Parts of this model has been described in the publication
Ole Schulz-Trieglaff, Nico Pfeifer, Clemens Gröpl, Oliver Kohlbacher and Knut Reinert LC-MSsim - a simulation software for Liquid Chromatography Mass Spectrometry data BMC Bioinformatics 2008, 9:423.
There are a number of parameters which can be changed for the svm (specified in the ini file):
The last five parameters (sigma, degree, c, nu and p) are used in a cross validation (CV) to find the best parameters according to the training set. Thus, you have to specify the start value of a parameter, the step size in which the parameters should be increased and a final value for the particular parameter such that the tested parameter is never bigger than the given final value. If you want to perform a cross validation, for example, for the parameter c, you have to specify c_start, c_step_size and c_stop in the ini file.
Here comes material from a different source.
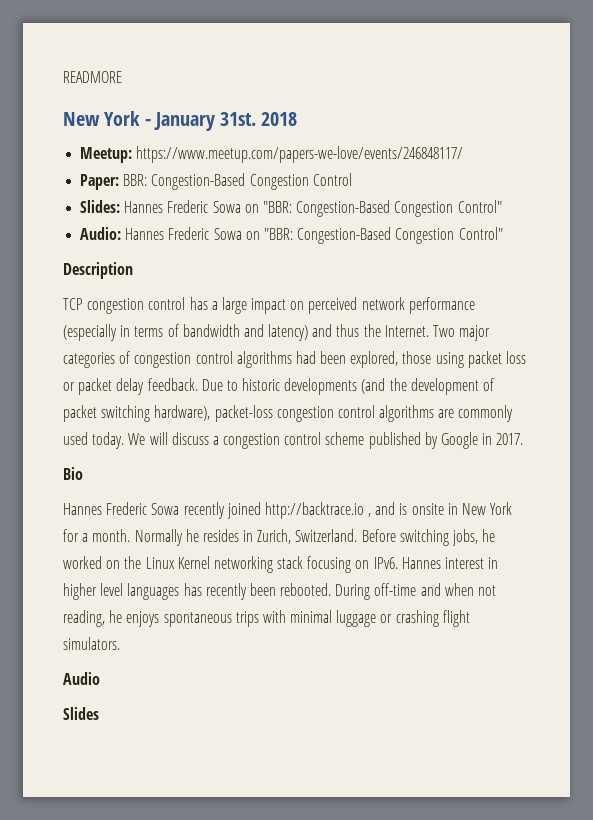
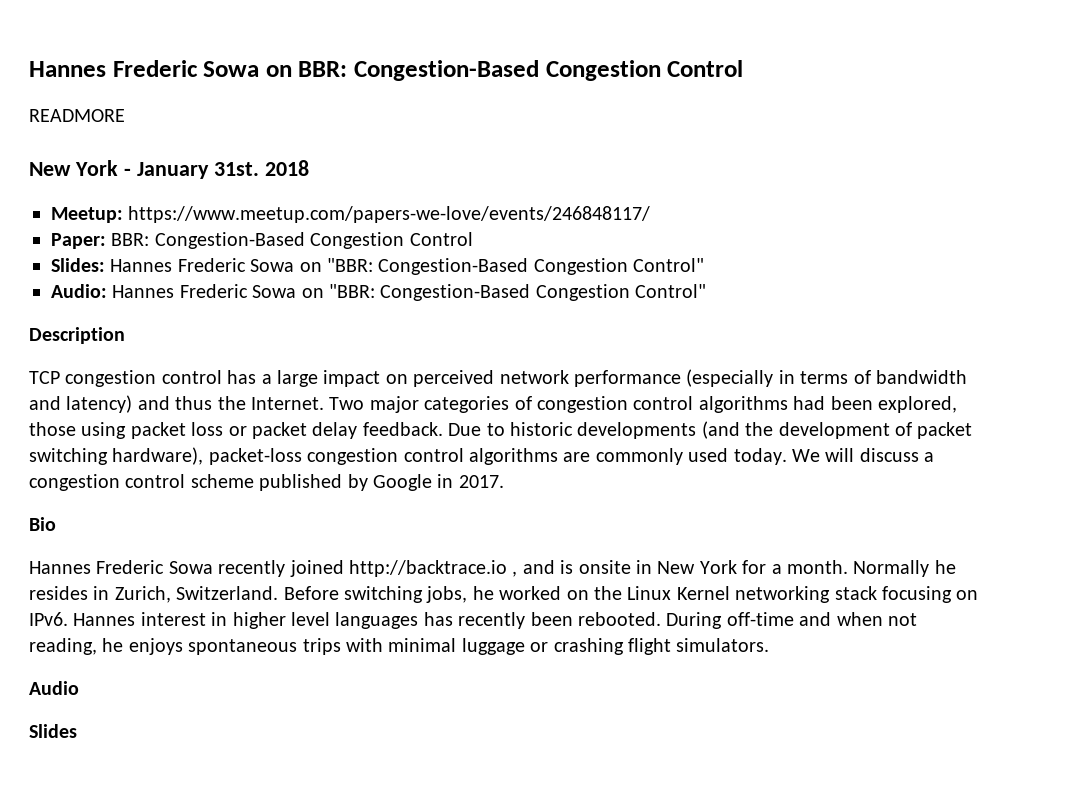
(63, 77) none -> [29,60,744,81] Hannes Frederic Sowa on BBR: Congestion-Based Congestion Control //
Let's say you want to perform a CV for c from 0.1 to 2 with step size 0.1. Open up your ini-file with INIFileEditor and modify the fields c_start, c_step_size, and c_stop accordingly.
If the CV should test additional parameters in a certain range you just include them analogously to the example above. Furthermore, you can specify the number of partitions for the CV with number_of_partitions in the ini file and the number of runs with number_of_runs.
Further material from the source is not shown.